Provided records =>

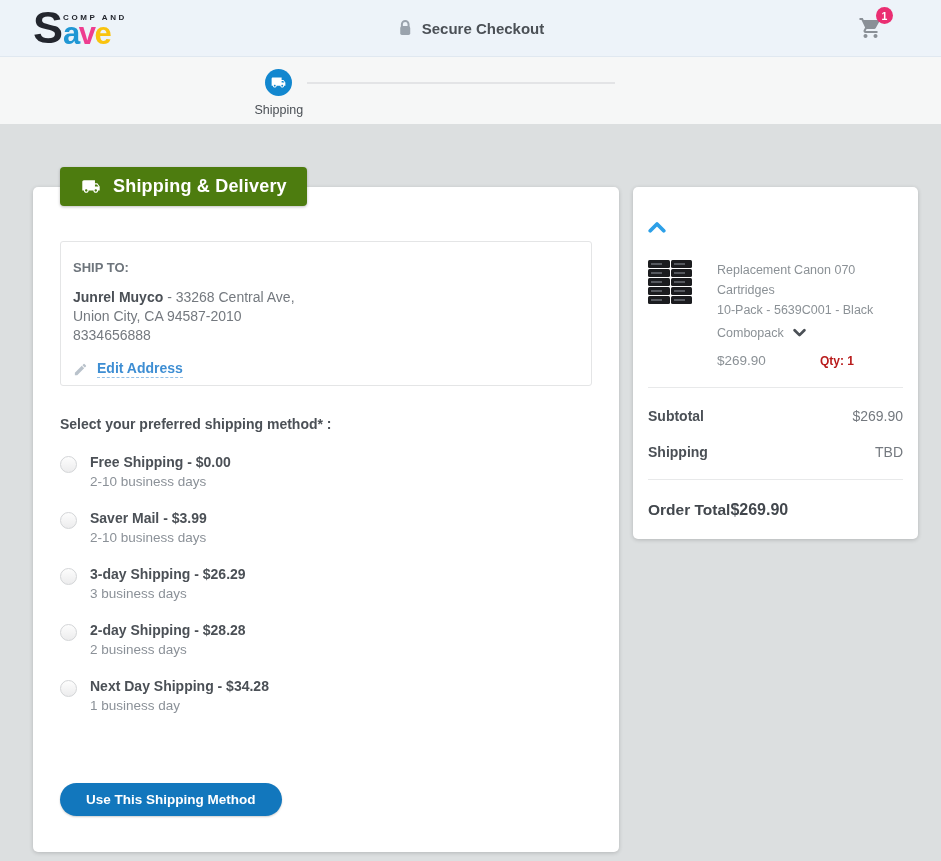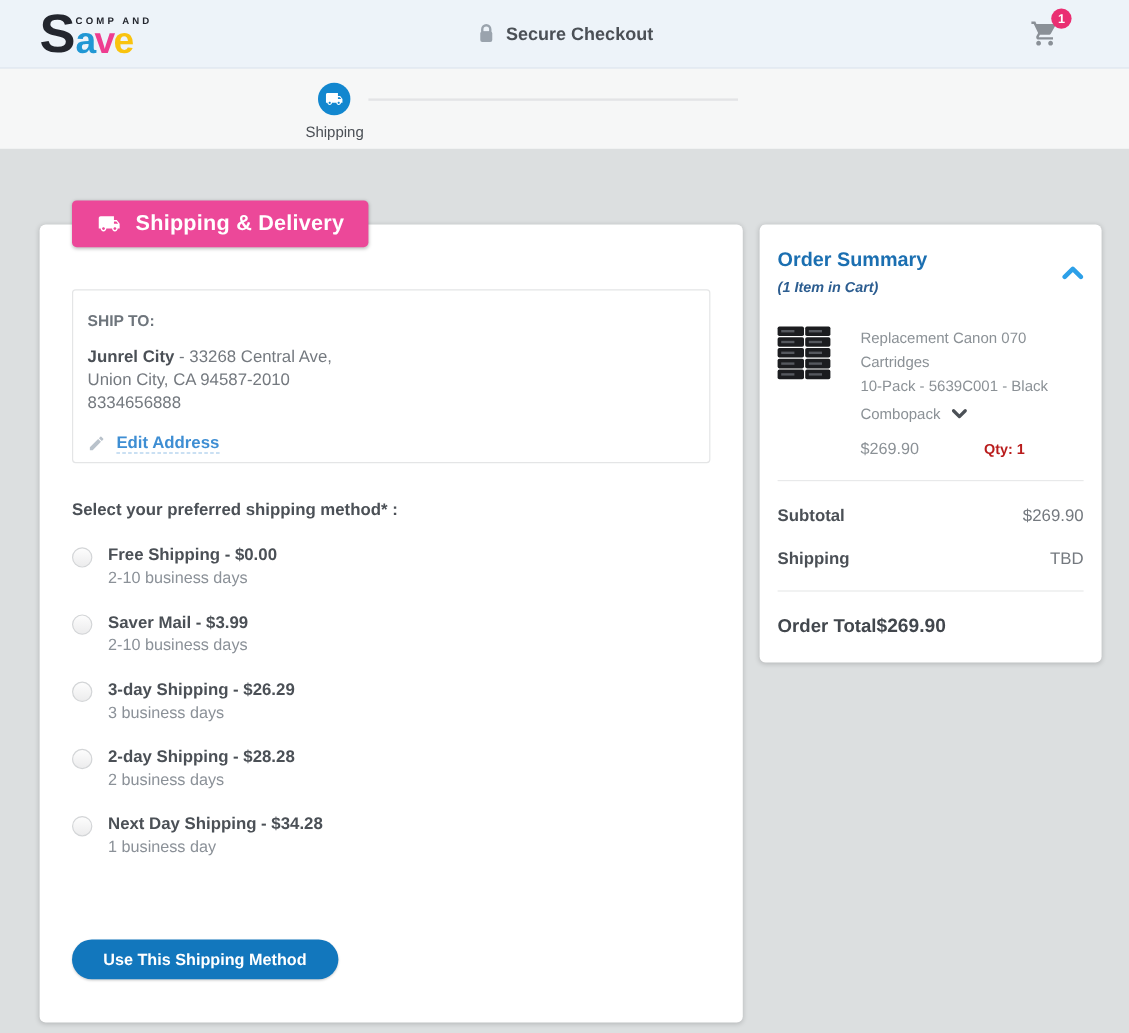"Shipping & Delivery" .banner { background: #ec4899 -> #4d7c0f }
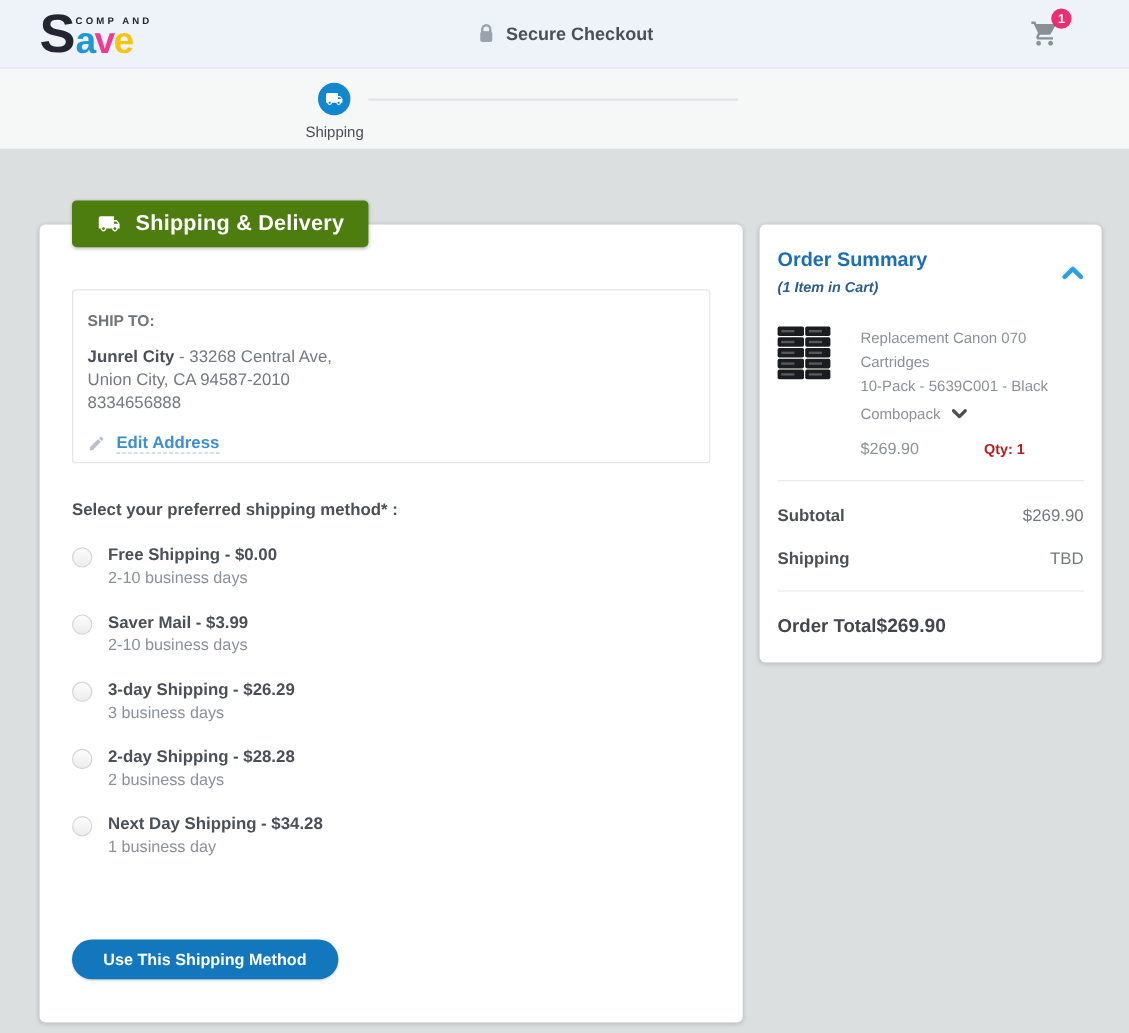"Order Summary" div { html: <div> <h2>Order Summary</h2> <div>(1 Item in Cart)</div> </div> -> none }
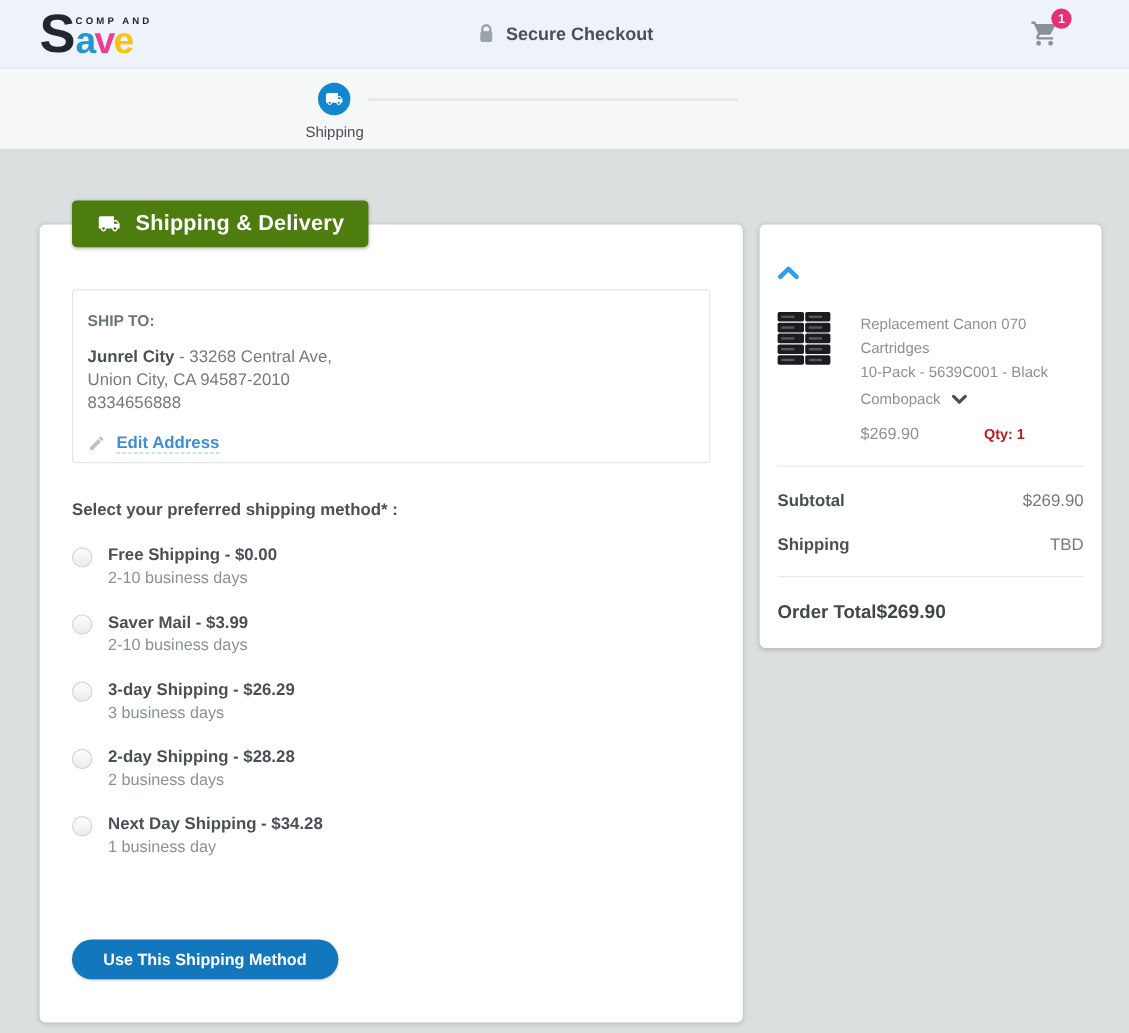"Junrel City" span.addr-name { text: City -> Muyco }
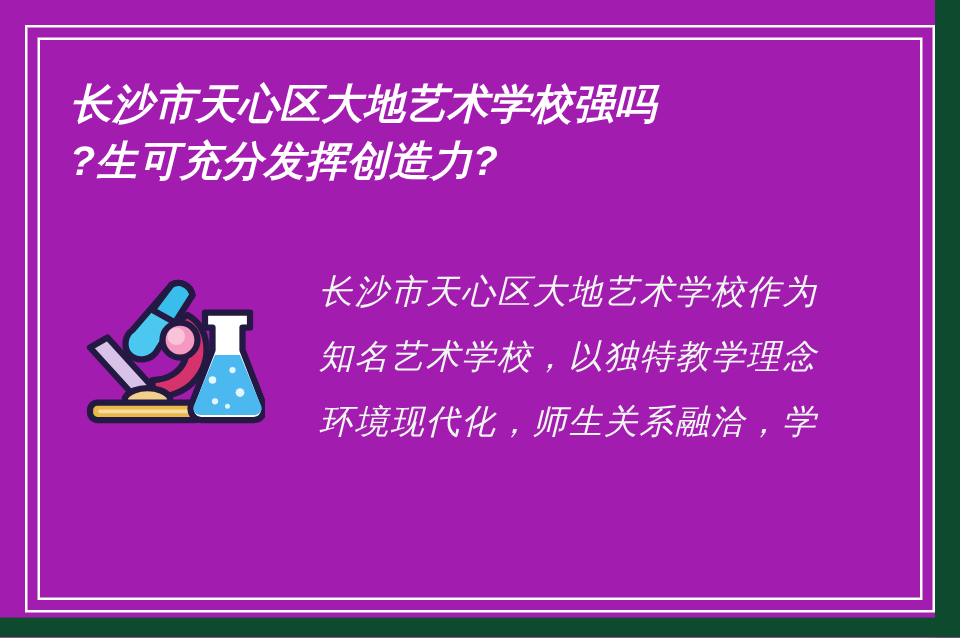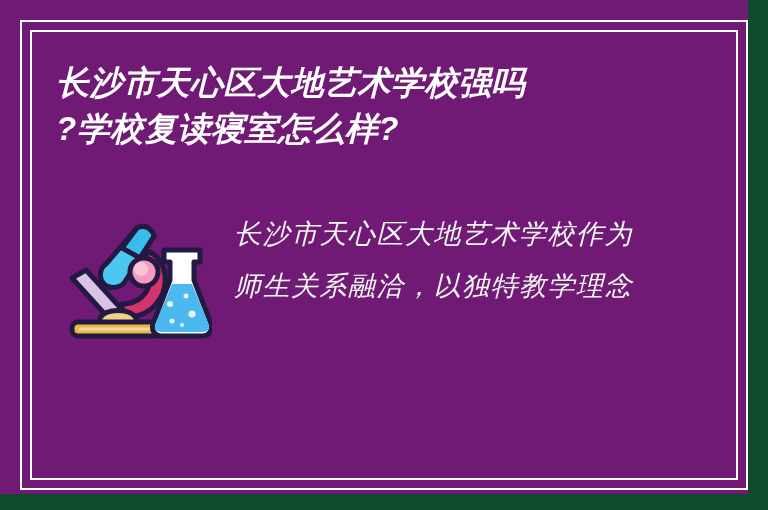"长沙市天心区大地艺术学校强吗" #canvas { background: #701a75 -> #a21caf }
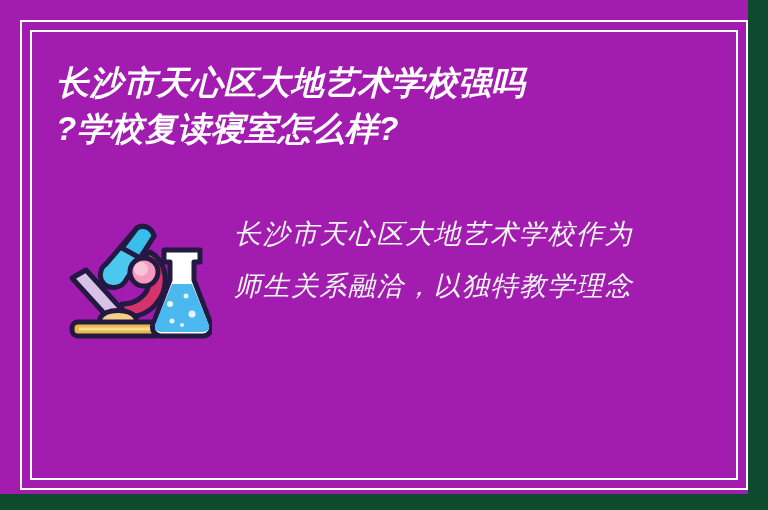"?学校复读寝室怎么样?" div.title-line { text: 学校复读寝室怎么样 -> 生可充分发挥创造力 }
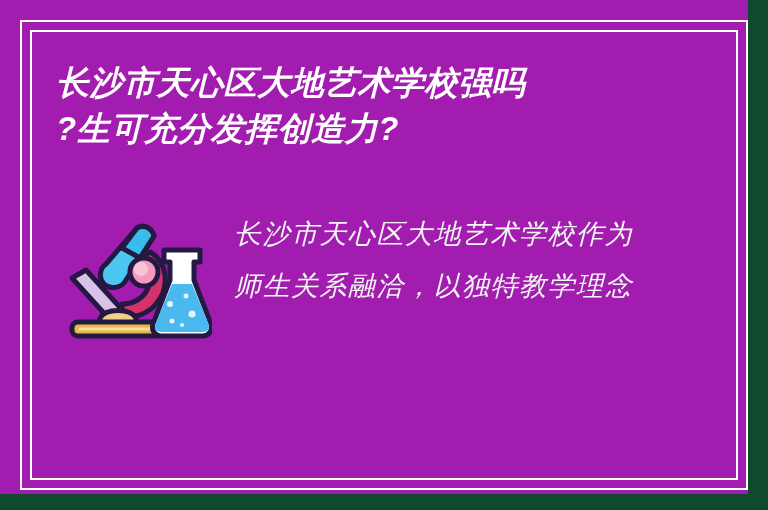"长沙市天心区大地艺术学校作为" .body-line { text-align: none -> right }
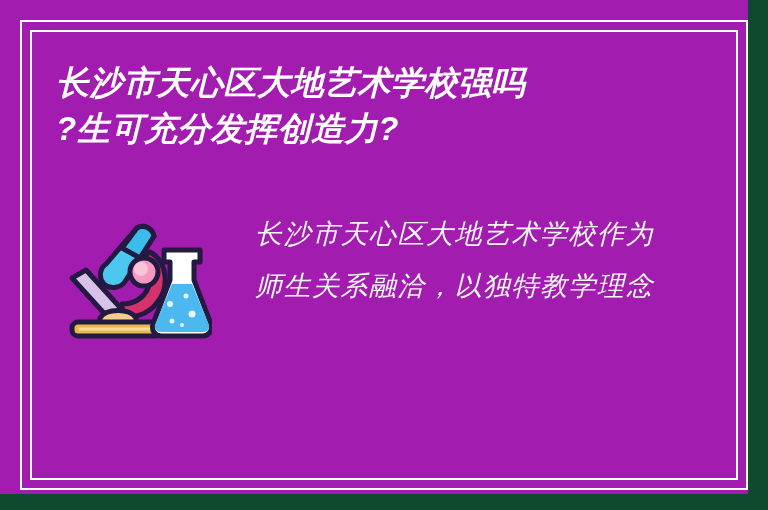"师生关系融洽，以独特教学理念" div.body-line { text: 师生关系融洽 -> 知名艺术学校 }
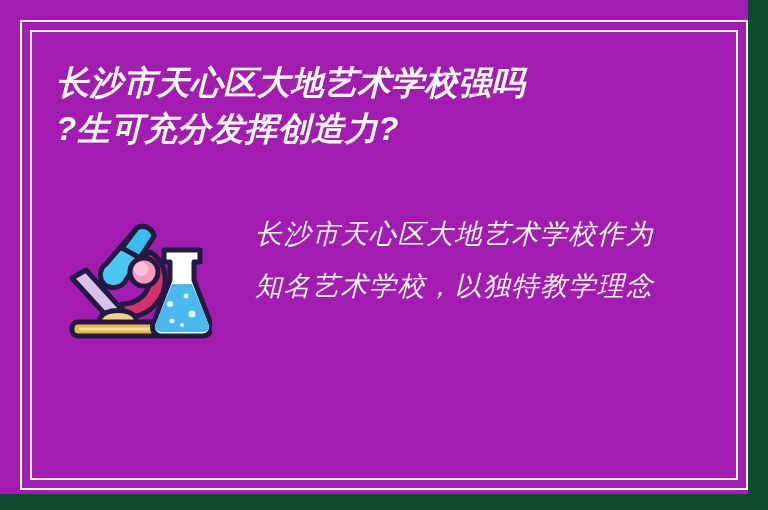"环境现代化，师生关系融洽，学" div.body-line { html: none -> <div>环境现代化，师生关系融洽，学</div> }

Exercise => Copy all of the data above exactly. Leave out every picture.

Reply to the task =>
"Shipping & Delivery" .banner { background: #ec4899 -> #4d7c0f }
"Order Summary" div { html: <div> <h2>Order Summary</h2> <div>(1 Item in Cart)</div> </div> -> none }
"Junrel City" span.addr-name { text: City -> Muyco }
"长沙市天心区大地艺术学校强吗" #canvas { background: #701a75 -> #a21caf }
"?学校复读寝室怎么样?" div.title-line { text: 学校复读寝室怎么样 -> 生可充分发挥创造力 }
"长沙市天心区大地艺术学校作为" .body-line { text-align: none -> right }
"师生关系融洽，以独特教学理念" div.body-line { text: 师生关系融洽 -> 知名艺术学校 }
"环境现代化，师生关系融洽，学" div.body-line { html: none -> <div>环境现代化，师生关系融洽，学</div> }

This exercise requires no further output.